I only had my transfer this morning, and I am as bloated as a beach ball!  I think it is pretty normal to feel like that,and also to have a few twinges and cramps here and there, usually as a result of the battering our ovaries and womb took with the hormones and all the poking inside.  Plus the Cyclogest, of course, or whatever luteal support you are taking.

I feel like a beached whale...


----------



## Lindsayhelen (Aug 5, 2008)

HI
I've had a really uncomfortable tummy since EC. Bloated, achey etc apparently this is normal. I was told though that if it became a really sharp pain and I started to feel nauseous or short of breath to let them know as it might be OHSS. Thankfully haven't had any of those and it does now seem to be settling, hope that continues!

Hope yours settles,  
Love,
Lindsay x


----------



## giggles (Oct 19, 2008)

hi kim78,

            my preg test is on feb5th. hopeing for a big fat positive result            hows u?

giggles xx


----------



## colly74 (Jan 17, 2009)

Hi giggles, it me colly74, I'm glad i found you!!! Ive been chatting to you on the chat page but haven't seen you on there for ages.
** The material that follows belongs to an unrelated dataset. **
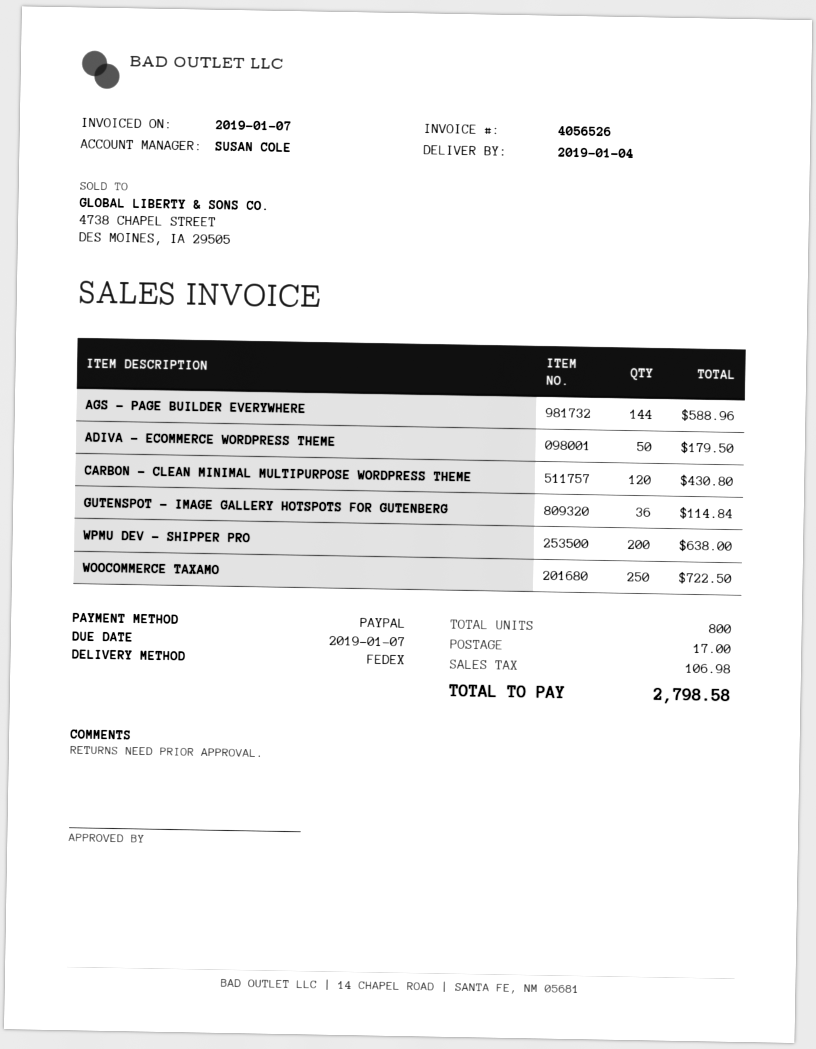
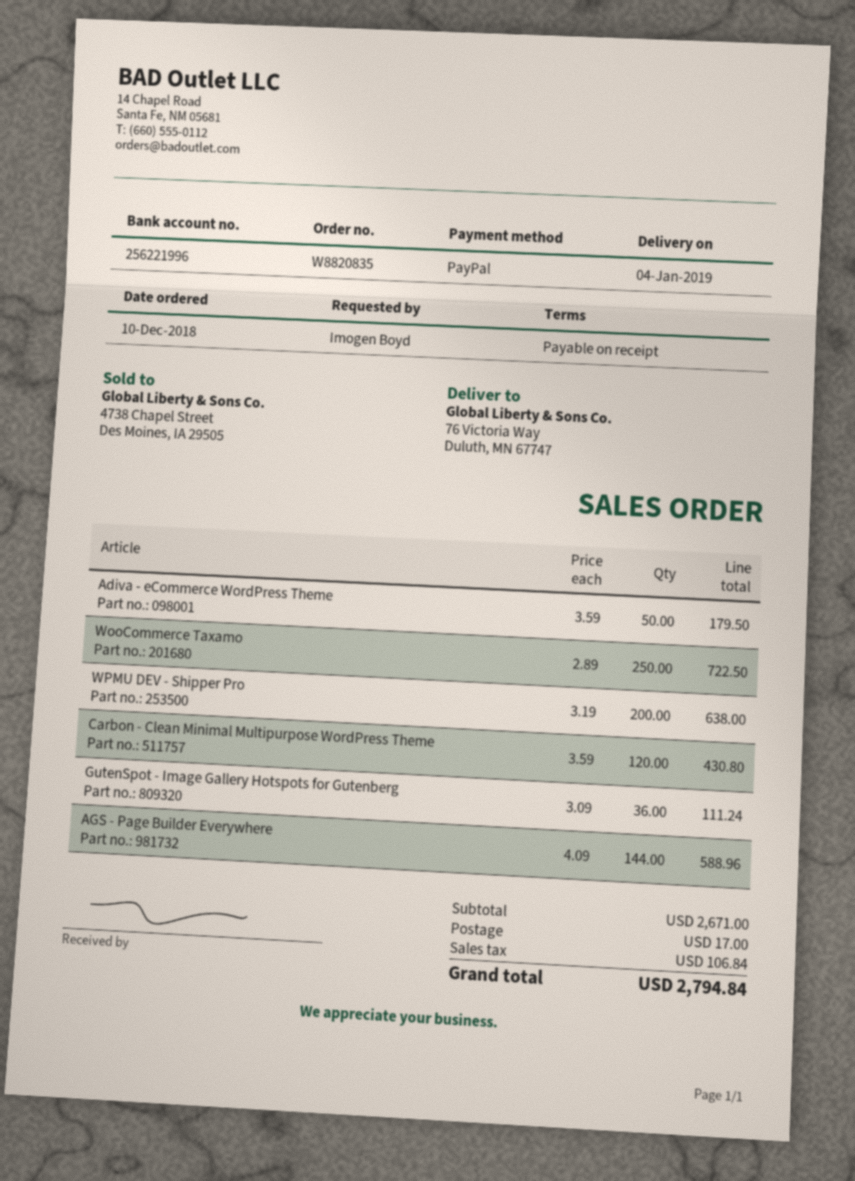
GUTENSPOT - IMAGE GALLERY HOTSPOTS FOR GUTENBERG: 36 for 114.84 -> 36 for 111.24
tax: 106.98 -> 106.84
total: 2798.58 -> 2794.84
I had egg transfer on Thurday 29th Jan, my EC was Mon 26th, my test date is Mon9th Feb, i had 1x8cell grade 1(best) and 1 x 6cell grade 2 put back in on a day 3 transfer
I'm feeling exactly like you, Ive been getting belly pains like  I'm about to come on me period plus as from last night my ovaries really hurt to as if I'm growing loads of eggs in there again, i did have cyst removed before stimming and had them removed again while they were doing EC as some of them come back and they grow back fast, so I'm wondering if i have cyst again?

If i am like i am tomorrow, I'm gonna phone up my clinic and see if they can scan me.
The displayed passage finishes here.